Neither did Iggy’s snoring. He wanted to sleep on the plane and so I’d given him a little pharmacological support. It worked. Well. So well, in fact, that he didn’t take me up on the offer to trade him seats half way through the flight. Both flights Iggy sat in the middle seat and both flights he had ~ahem~ large men in the aisle seat next to him. Not only is he a trooper, he’s a gentleman.

In Amsterdam I was stunned by the airport security. Seriously, I allowed an hour to get through security at National and we waltzed on through. I had similar expectations for Amsterdam – customs and immigration questions, having to look through the bag – and we walked on through. The things that could have been in my bag! But no one looked. The pity is the worst thing we were smuggling was a bag of peanut M&Ms. More on those later.

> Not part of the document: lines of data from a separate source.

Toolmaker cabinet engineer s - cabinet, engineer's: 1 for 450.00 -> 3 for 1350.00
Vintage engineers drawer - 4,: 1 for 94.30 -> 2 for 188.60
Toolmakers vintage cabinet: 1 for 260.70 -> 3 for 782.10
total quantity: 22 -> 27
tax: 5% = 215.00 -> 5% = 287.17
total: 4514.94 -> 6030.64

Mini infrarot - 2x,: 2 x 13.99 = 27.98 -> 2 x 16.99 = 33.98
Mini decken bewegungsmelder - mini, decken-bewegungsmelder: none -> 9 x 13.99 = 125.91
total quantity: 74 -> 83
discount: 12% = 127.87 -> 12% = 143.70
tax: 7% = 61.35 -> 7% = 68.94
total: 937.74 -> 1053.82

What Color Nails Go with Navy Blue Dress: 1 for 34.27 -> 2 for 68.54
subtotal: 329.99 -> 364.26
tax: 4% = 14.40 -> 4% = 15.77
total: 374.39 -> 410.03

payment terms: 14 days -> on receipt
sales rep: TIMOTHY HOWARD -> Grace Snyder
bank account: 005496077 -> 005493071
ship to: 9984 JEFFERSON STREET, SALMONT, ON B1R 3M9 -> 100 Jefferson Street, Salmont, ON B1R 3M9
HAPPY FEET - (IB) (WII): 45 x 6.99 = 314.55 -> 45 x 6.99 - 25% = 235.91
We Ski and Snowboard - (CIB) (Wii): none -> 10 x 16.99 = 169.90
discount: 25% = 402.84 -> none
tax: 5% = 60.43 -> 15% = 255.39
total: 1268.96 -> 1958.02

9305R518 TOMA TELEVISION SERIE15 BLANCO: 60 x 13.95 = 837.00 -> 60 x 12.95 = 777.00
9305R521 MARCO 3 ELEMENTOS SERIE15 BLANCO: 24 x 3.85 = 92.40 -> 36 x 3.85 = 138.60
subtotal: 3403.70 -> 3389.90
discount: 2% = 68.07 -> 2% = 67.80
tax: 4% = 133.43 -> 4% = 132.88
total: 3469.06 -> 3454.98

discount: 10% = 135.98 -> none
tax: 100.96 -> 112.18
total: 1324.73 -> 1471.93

From the airport in Amsterdam to Leiden city center is 10 minutes by train. We stood, which was a good thing because despite sleeping on the plane I’m not sure I could have stayed awake. It was a pleasant enough trip ending at the city center. Iggy and I had no idea where our hotel was at so I set off in search of a taxi. Of course, I did this out of nature – strange city, don’t know where I’m at, have luggage, need to get somewhere AND learn a bit of the layout – OH! It must be time to find a cab! Iggy followed but didn’t realize what I was up to until I was talking to the driver already. Right about then I realized that we were tired, hungry, and most of all, cranky.

So what is the first thing that a Pagan Queen does when visiting Holland for the very first time? Anyone?

Yup. Eats M&Ms and takes a nap.

After all, we have two weeks and it’s important to pace yourself.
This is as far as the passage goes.